We found, in line with other studies, a high rate of co-sensitization for Ara h 2 and Ara h 6 in peanut allergic children. [24, 29, 31, 37, 50-52] Ara h 2 and Ara h 6 are both seed storage proteins belonging to the 2S albumin family and they share a high amino acid sequence identity. However, mono-sensitizations to Ara h 6 occur in peanut allergic children. In our study we detected two peanut allergic child sensitized to Ara h 6, but not to Ara h 2. This enforces the added value of Ara h 6 sIgE determination in Ara h 2 negative children with a possible peanut allergy. This is similar to some other studies, who detected mono sensitizations of Ara h 6 in 1.2-18% of the peanut allergic children and adults [7, 24, 31, 49], but is in contrast with others that did not detect any Ara h 6 mono sensitization. [33, 53]
Although we detected Ara h1 and Ara h3 in respectively 49% and 27% of the peanut allergic children, these storage proteins did not contribute to the diagnosis of peanut allergy in our population since no peanut-allergic patients were sensitized to Ara h 1 or Ara h 3 without co-sensitization to either Ara h 2 or Ara h 6.
Also other studies show a relatively high prevalence of sensitization to Ara h1 (between 40% and 94%) and Ara h 3 (between 23% and 77% ), in peanut allergic children and adults, but only few mono-sensitizations to Ara h 1 or Ara h 3 are found in the peanut allergic population. [24, 29, 33, 37, 49]
Sensitization to Ara h 8 was frequent in both the peanut allergic and peanut tolerant group, but not significantly different between both groups. The high prevalence of sIgE to the birch pollen homologue Ara h 8 is consistent with the high prevalence of birch pollen sensitization in our Dutch population comparable with other North European studies. [17, 19, 49, 54] Sensitization to the nsLTP component Ara h 9 was low in our population and did not contribute to the diagnostic accuracy peanut component analysis. This is in line with other reports from northern European populations [19, 48].

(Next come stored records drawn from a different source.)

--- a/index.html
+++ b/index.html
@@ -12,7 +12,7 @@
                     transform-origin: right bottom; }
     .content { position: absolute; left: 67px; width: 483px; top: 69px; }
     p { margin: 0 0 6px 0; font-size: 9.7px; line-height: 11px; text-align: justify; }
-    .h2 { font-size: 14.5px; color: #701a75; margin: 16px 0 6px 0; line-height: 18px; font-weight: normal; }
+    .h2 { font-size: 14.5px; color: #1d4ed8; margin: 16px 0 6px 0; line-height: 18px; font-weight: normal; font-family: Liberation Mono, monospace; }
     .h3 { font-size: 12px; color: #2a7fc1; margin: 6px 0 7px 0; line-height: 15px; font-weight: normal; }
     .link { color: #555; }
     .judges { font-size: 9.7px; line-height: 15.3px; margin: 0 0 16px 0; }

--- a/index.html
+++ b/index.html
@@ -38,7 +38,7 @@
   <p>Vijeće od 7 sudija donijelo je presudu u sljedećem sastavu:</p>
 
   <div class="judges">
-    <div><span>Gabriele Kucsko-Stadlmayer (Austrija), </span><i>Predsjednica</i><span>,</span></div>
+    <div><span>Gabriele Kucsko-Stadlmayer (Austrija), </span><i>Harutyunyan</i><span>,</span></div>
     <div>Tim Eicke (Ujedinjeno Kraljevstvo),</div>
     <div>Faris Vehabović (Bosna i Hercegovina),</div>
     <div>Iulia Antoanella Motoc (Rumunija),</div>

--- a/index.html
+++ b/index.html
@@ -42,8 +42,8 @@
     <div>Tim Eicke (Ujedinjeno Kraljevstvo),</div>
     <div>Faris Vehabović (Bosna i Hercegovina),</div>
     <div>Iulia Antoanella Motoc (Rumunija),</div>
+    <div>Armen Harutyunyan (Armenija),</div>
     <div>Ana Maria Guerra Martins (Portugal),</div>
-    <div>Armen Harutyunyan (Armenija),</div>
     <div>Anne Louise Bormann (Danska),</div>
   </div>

In earlier studies, sensitization to multiple peanut storage proteins has been associated with a higher probability of clinically relevant peanut allergy. [17, 37, 49, 54] Our study shows similar results, 91% of peanut allergic children were sensitized to at least 2 storage proteins compared to 22% in the children with a negative peanut challenge. Mono-sensitization to storage proteins was less frequently found in the peanut allergic group.

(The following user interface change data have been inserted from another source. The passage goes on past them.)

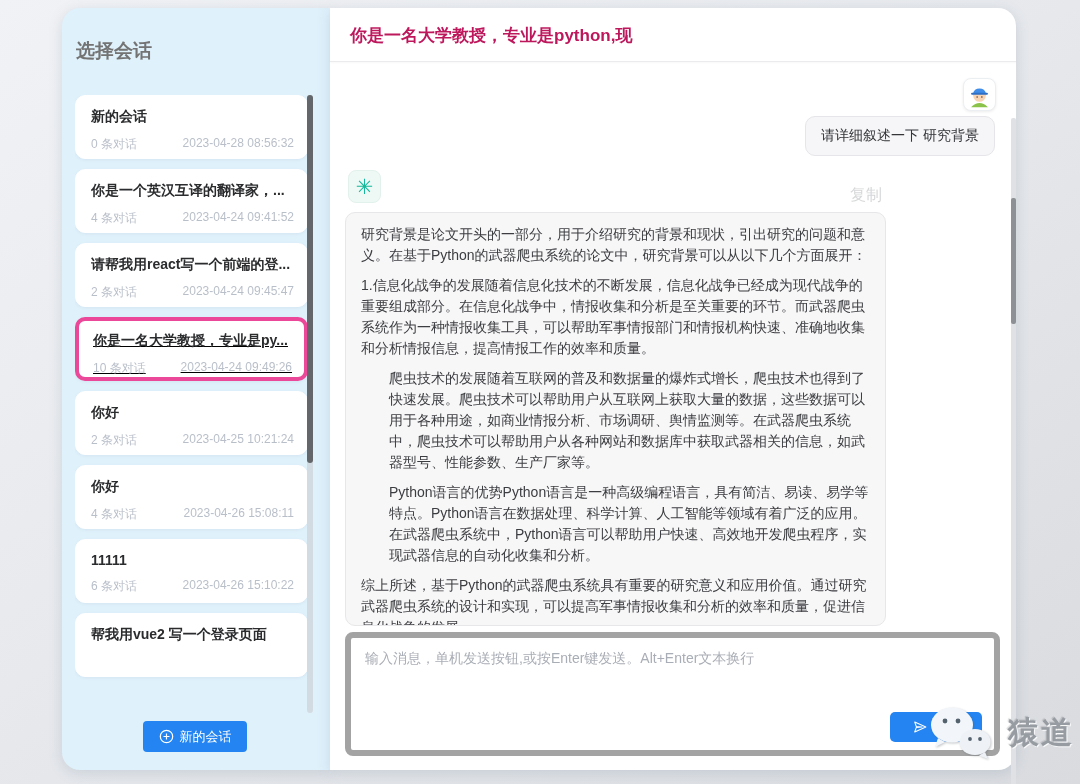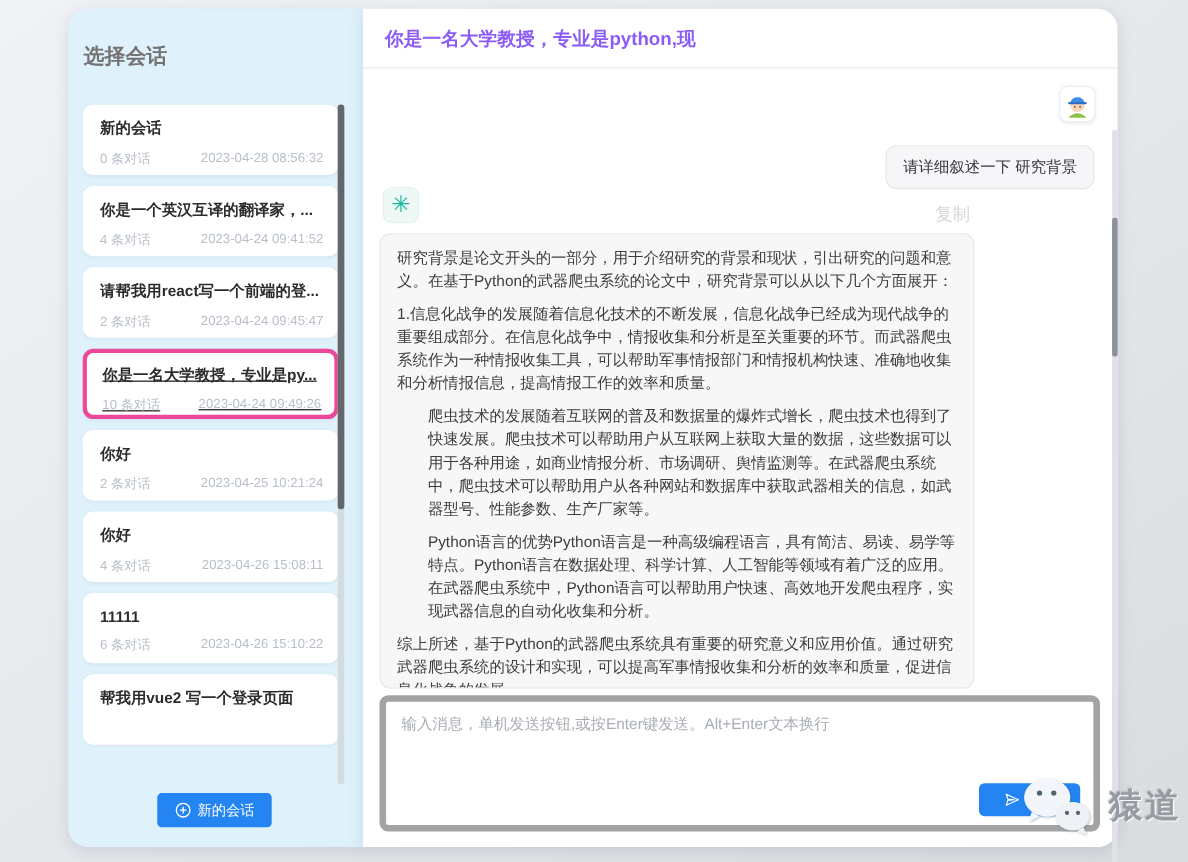--- a/index.html
+++ b/index.html
@@ -38,7 +38,7 @@
                  border-bottom:1px solid #ebebee; border-radius:0 18px 0 0;
                  box-shadow:0 1px 2px rgba(0,0,0,.03); }
   #chat-header .title { position:absolute; left:20px; top:16px; font-size:17px;
-                        font-weight:bold; color:#8b5cf6; }
+                        font-weight:bold; color:#be185d; }
 
   #messages { position:absolute; left:0; top:55px; width:686px; height:568px; }
   #user-avatar { position:absolute; right:20px; top:15px; width:33px; height:33px;

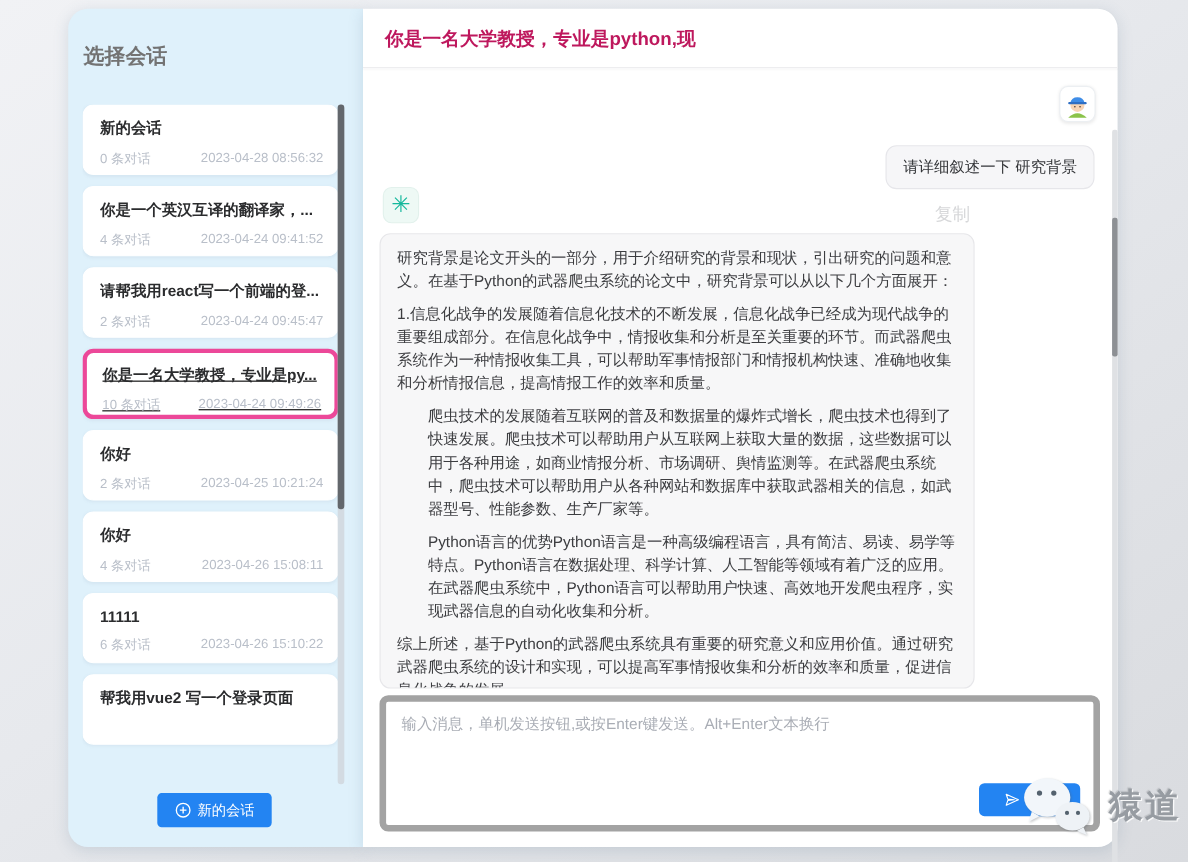--- a/index.html
+++ b/index.html
@@ -46,7 +46,7 @@
                  box-shadow:0 1px 3px rgba(0,0,0,.08); display:flex; align-items:center; justify-content:center; }
   #user-bubble { position:absolute; right:21px; top:53px; max-width:420px;
                  background:#f6f6f8; border:1px solid #e6e6ea; border-radius:10px;
-                 padding:10px 15px; font-size:14px; color:#333538;margin-top:16px; }
+                 padding:10px 15px; font-size:14px; color:#333538; }
   #gpt-avatar { position:absolute; left:18px; top:107px; width:33px; height:33px;
                 background:#eef9f5; border:1px solid #e2f1ec; border-radius:8px;
                 display:flex; align-items:center; justify-content:center;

There are some limitations of this study. In the peanut allergic group, children more often presented with allergic reactions to peanut in the history compared to the peanut tolerant group. This could have biased the results. However, another study showed no differences in specific IgE to peanut and major peanut allergens between challenge confirmed peanut allergic children with a clinical history to peanut compared to them with sensitization without earlier exposure to peanut. [49]

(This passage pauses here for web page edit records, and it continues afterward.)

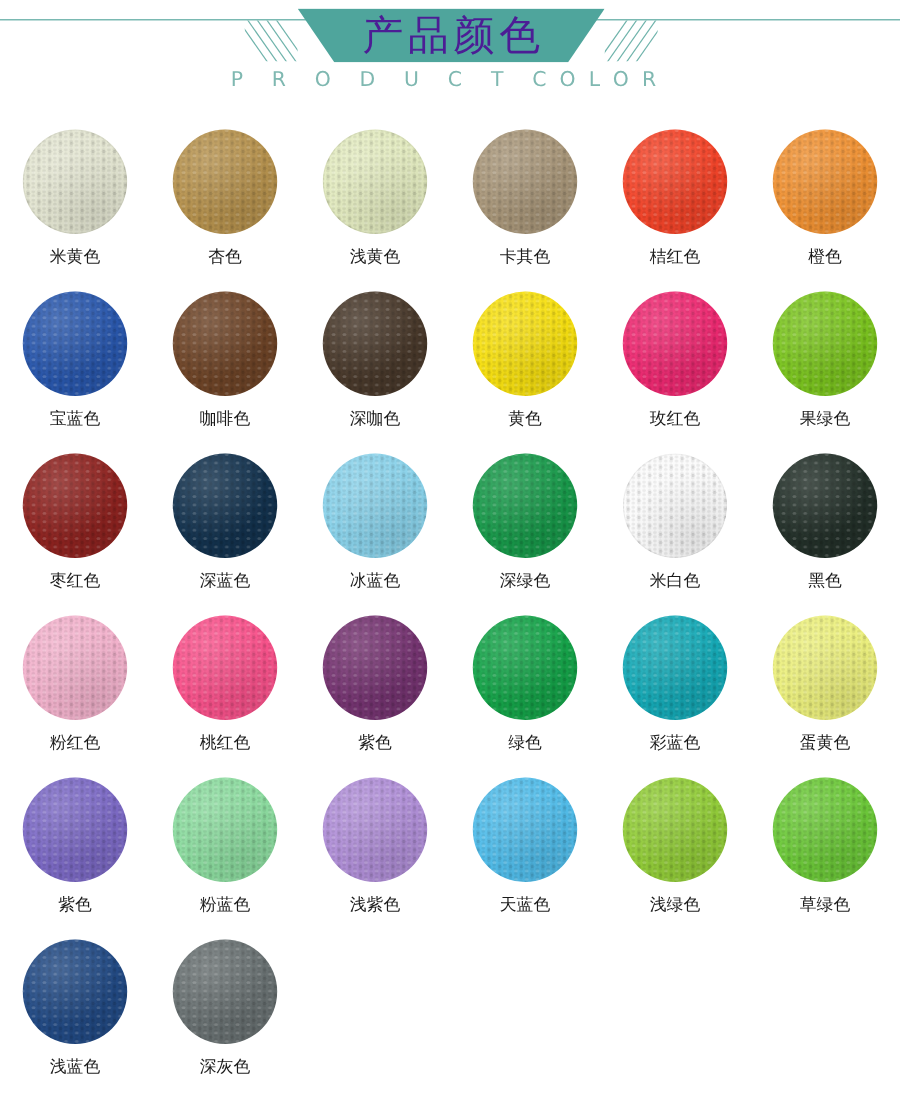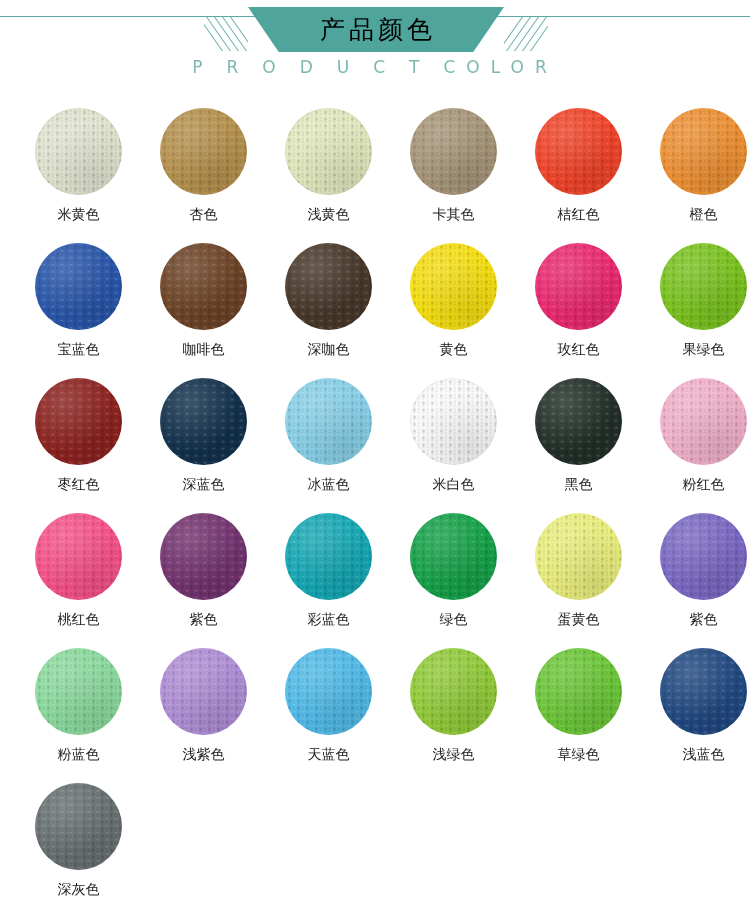--- a/index.html
+++ b/index.html
@@ -43,8 +43,8 @@
     justify-content: center;
   }
   .banner-title {
-    color: #000000;
-    font-size: 25px;
+    color: #4c1d95;
+    font-size: 34px;
     letter-spacing: 4px;
     line-height: 1;
     padding-left: 4px;

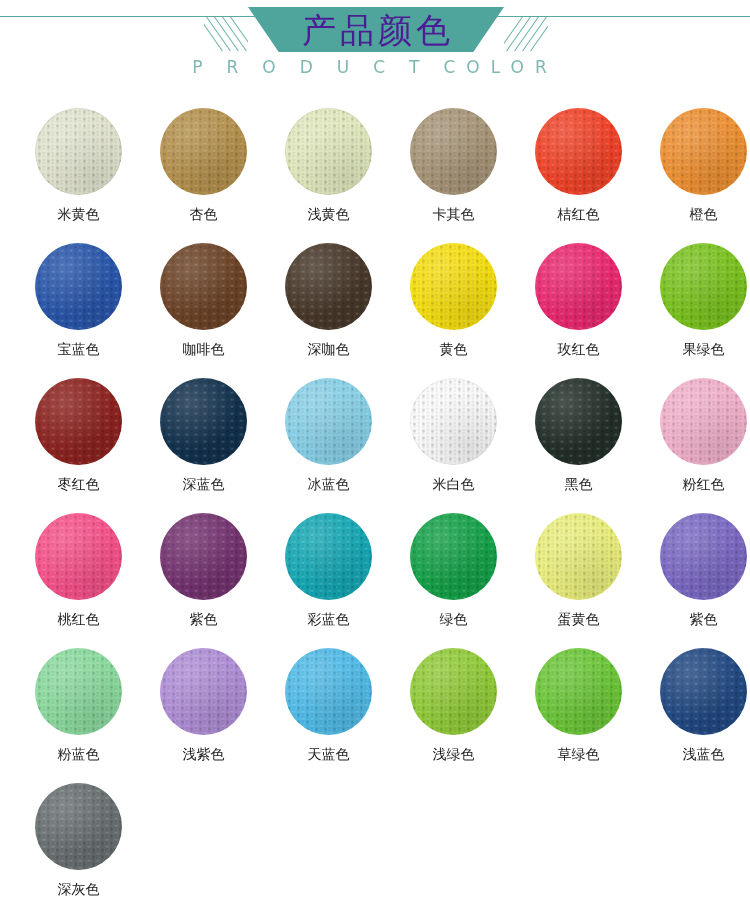--- a/index.html
+++ b/index.html
@@ -91,7 +91,7 @@
   .grid {
     position: absolute;
     top: 99px;
-    left: 16px;
+    left: 0;
     width: 704px;
     display: grid;
     grid-template-columns: repeat(6, 125px);

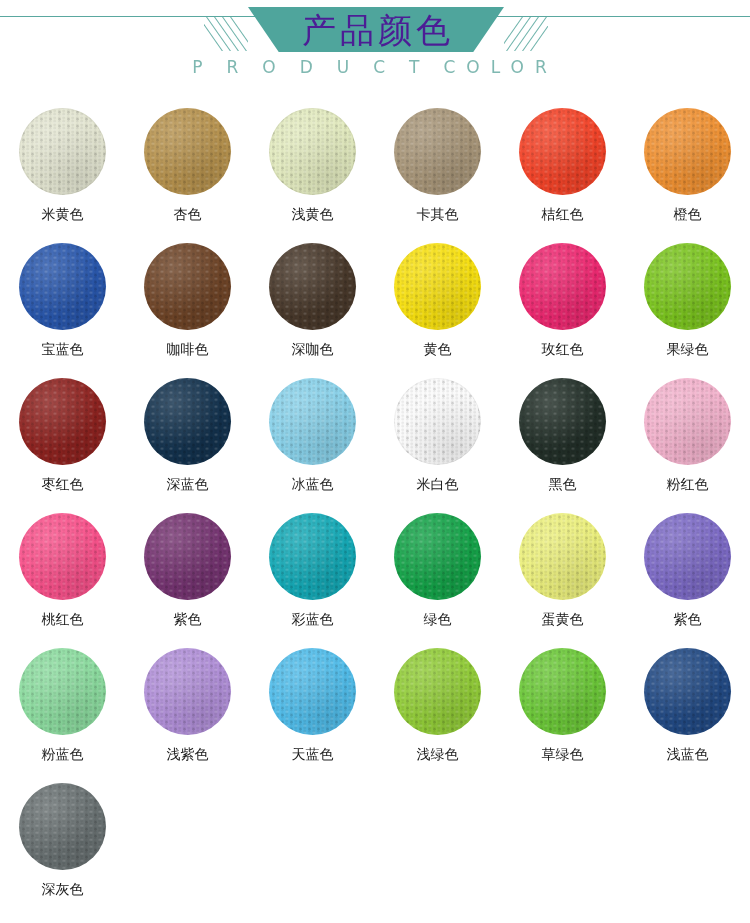--- a/index.html
+++ b/index.html
@@ -280,6 +280,13 @@
       <div class="label">冰蓝色</div>
     </div>
     <div class="swatch-cell">
+      <div class="disc" style="background: rgb(25, 154, 75);">
+        <div class="tex"></div>
+        <div class="sheen"></div>
+      </div>
+      <div class="label">深绿色</div>
+    </div>
+    <div class="swatch-cell">
       <div class="disc light-edge" style="background: rgb(251, 251, 251);">
         <div class="tex"></div>
         <div class="sheen"></div>

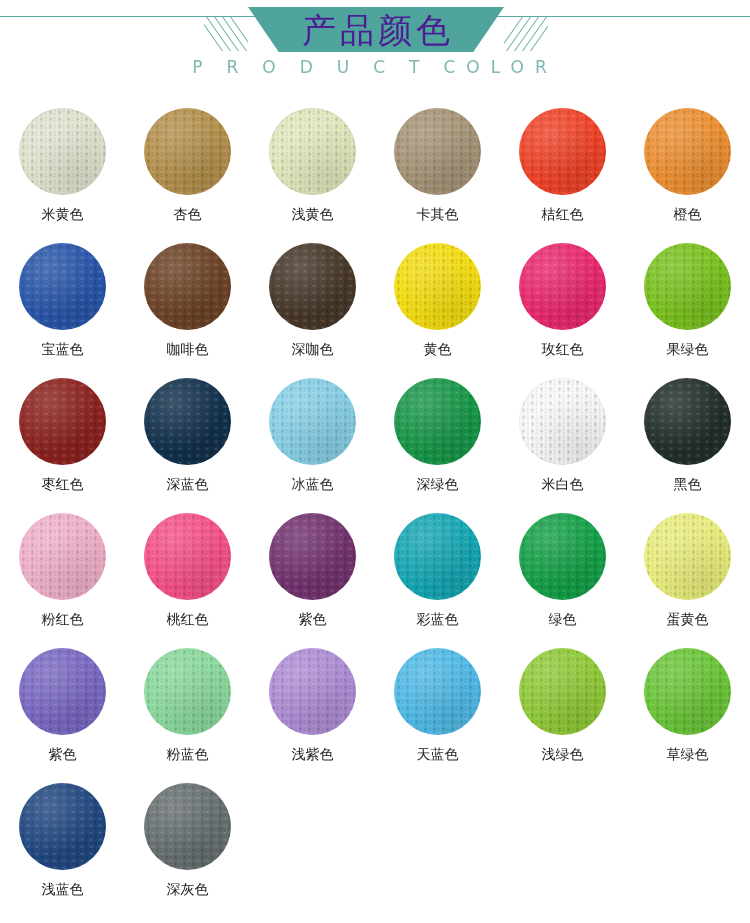--- a/index.html
+++ b/index.html
@@ -322,6 +322,13 @@
       <div class="label">紫色</div>
     </div>
     <div class="swatch-cell">
+      <div class="disc" style="background: rgb(22, 164, 74);">
+        <div class="tex"></div>
+        <div class="sheen"></div>
+      </div>
+      <div class="label">绿色</div>
+    </div>
+    <div class="swatch-cell">
       <div class="disc" style="background: rgb(22, 170, 183);">
         <div class="tex"></div>
         <div class="sheen"></div>
@@ -329,13 +336,6 @@
       <div class="label">彩蓝色</div>
     </div>
     <div class="swatch-cell">
-      <div class="disc" style="background: rgb(22, 164, 74);">
-        <div class="tex"></div>
-        <div class="sheen"></div>
-      </div>
-      <div class="label">绿色</div>
-    </div>
-    <div class="swatch-cell">
       <div class="disc" style="background: rgb(236, 240, 126);">
         <div class="tex"></div>
         <div class="sheen"></div>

Another limitation of this study was that 2 different peanut challenge test dosing schemes were used over time and between the two participating centers before 2014. This may have influenced the calculated sensitivity of the different sIgE tests and the associated negative predictive value. However, most patients with a negative peanut challenge succeeded in home introduction of the peanut. In 1 patient with a negative peanut challenge but increased Ara h 2 and Ara h 6 sIgE information regarding home introduction is missing due to loss to follow-up and 1 patient did not succeed to introduce peanut at home because of refusal.